Last revised: September 29, 2022

What is monkeypox?

Monkeypox is a rare viral disease caused by a virus usually found to be endemic in Central and Western Africa. Since May 2022, there have been cases of monkeypox in several countries where the disease is not normally found, including Canada. Ottawa Public Health announced the first confirmed case of monkeypox in Ottawa on June 17, 2022. The virus enters the body through broken skin, the respiratory tract or the mucous membranes, like the eyes, nose, or mouth. Monkeypox symptoms typically last from 2 to 4 weeks. In some cases, people can develop health complications from monkeypox which can lead to severe outcomes. Safe and effective vaccination along with prevention measures such as practicing safe sex, limiting the number of sexual partners, isolation when having symptoms, and avoiding sharing objects with an infected person will limit the spread of monkeypox.

Anyone can get infected and spread monkeypox if they come into close contact with someone who has the virus, regardless of sex, race, gender or sexual orientation. The monkeypox virus can affect anyone who is in close contact with an infected person such as direct contact with their body fluids, respiratory droplets, sores or by coming into contact with items they may have been in contact with. Currently, person to person transmission is occurring in Canada. In line with international trends, the majority of cases in Canada to date are men who reported intimate sexual contact with other men. However, it's important to stress that the risk of exposure to the monkeypox virus is not exclusive to any group or setting. According to the Public Health Agency of Canada (PHAC) the risk of infection is low for the general population.
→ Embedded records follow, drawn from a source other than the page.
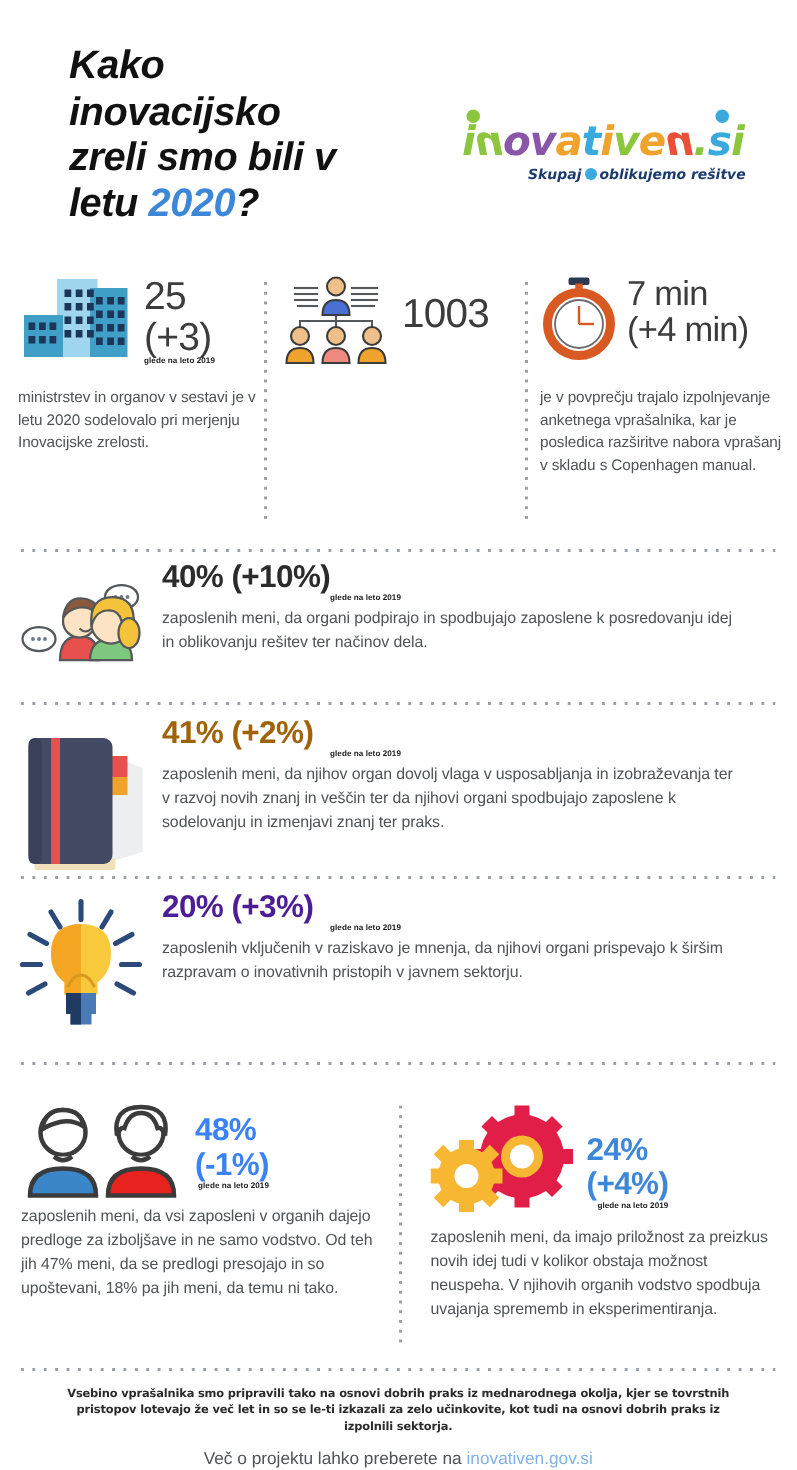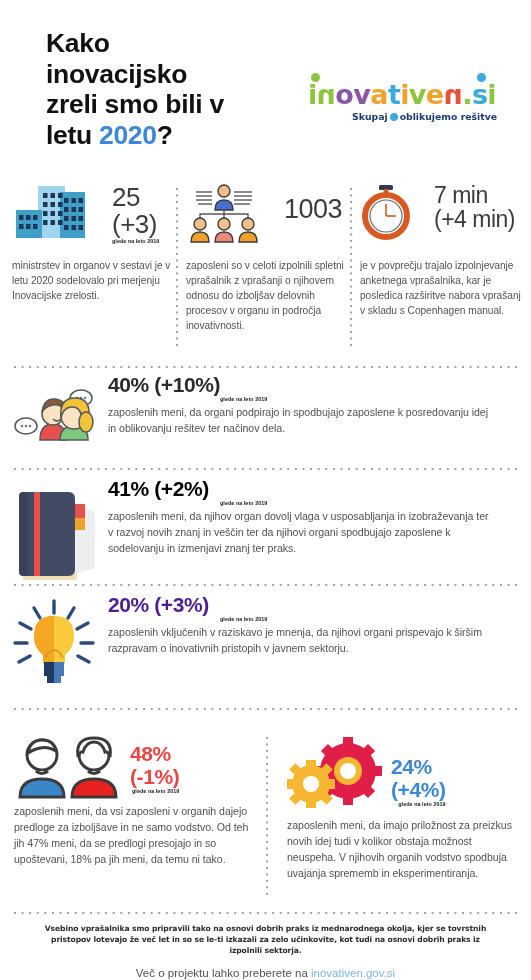"Kako" .header { font-style: none -> italic }
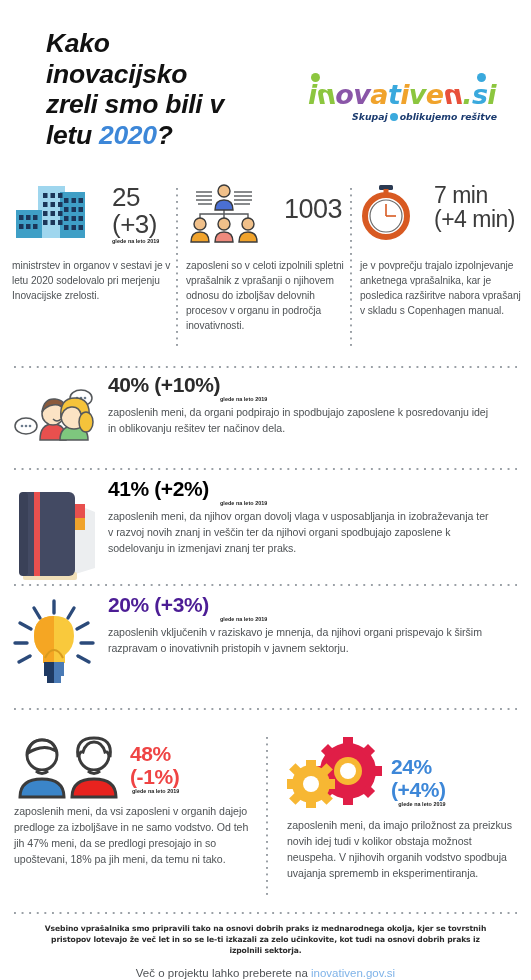"25" .trow { gap: 22px -> 6px }
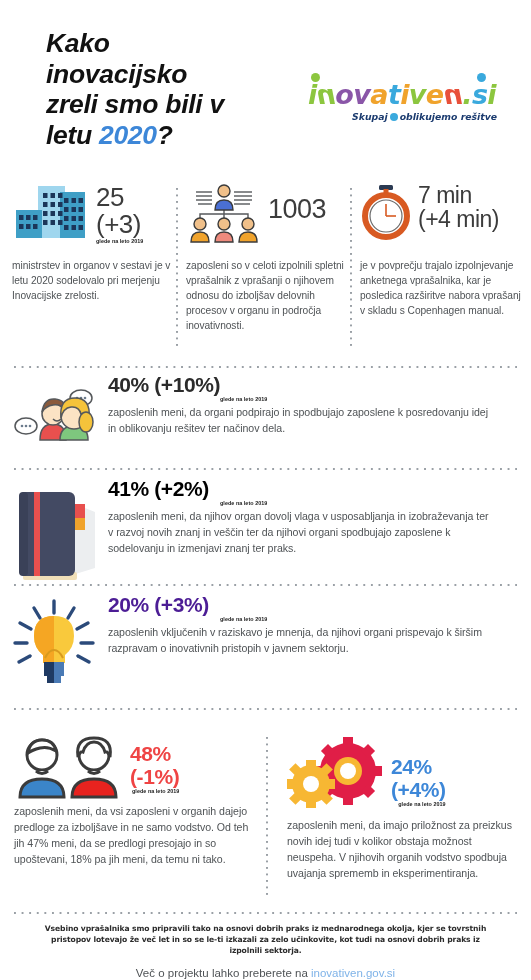"zaposleni so v celoti izpolnili" div.tbody { html: <div>zaposleni so v celoti izpolnili spletni vprašalnik z vprašanji o njihovem odnosu do izboljšav delovnih procesov v organu in področja inovativnosti.</div> -> none }
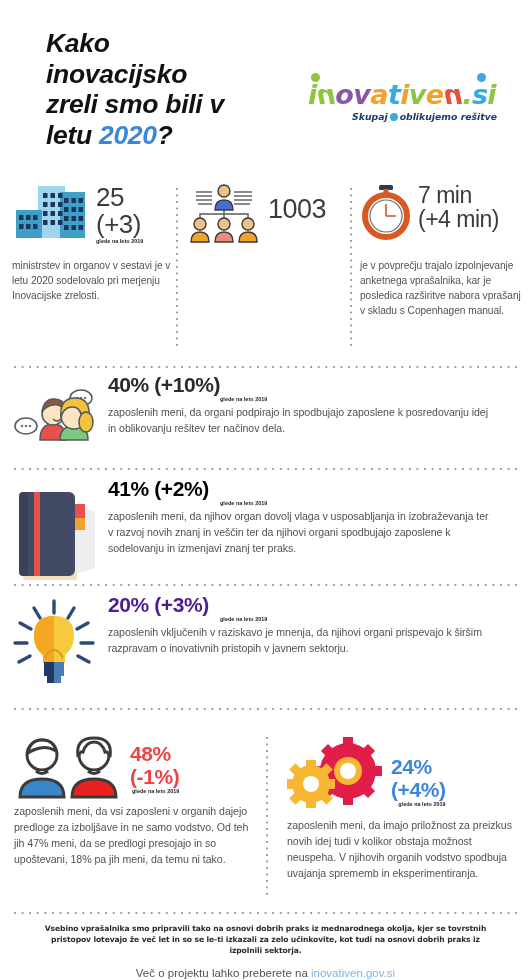"41% (+2%)" .rpct.red { color: #000000 -> #a16207 }
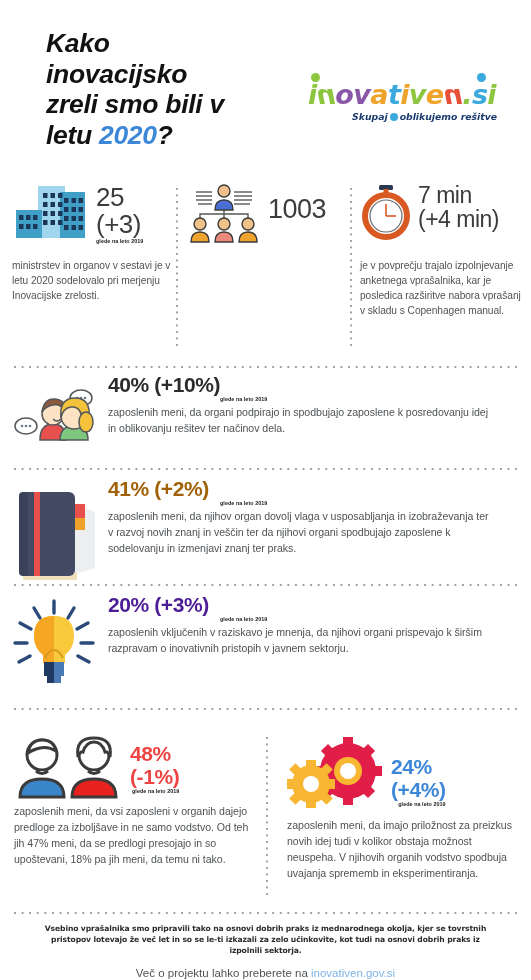"48%" .dpct { color: #ef4444 -> #3b82f6 }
What is Ottawa Public Health’s role?

Ottawa Public Health will follow up with and provide guidance and self-isolation instructions to those who are confirmed to have monkeypox and any possible contacts. Ottawa Public Health continues to work closely with the Ministry of Health and Public Health Ontario, local infectious disease experts and health care providers to limit the spread of monkeypox in the community.
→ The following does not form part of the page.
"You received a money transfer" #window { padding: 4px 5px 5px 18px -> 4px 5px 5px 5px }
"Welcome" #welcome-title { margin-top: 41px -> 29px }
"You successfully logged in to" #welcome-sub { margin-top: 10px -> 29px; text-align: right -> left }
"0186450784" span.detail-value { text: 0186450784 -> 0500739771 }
Symptoms, prevention and testing

Commons signs and symptoms

  • Fever 
  • Chills

  • Headache

  • Muscle aches

  • Exhaustion 

  • Swollen lymph nodes 

  • New rash or lesions--(usually appears a few days after other symptoms on the faceand the extremities.) 

The incubation period (time between exposure/ infection and when symptoms begin) is typically six to 13 days, and can be up to 21 days. 

Monkeypox infection can appear similar to other infectious diseases, such as chickenpox, or several sexually transmitted infections (such as herpes or gonorrhea). This is why it's important to consult a health care provider and be tested.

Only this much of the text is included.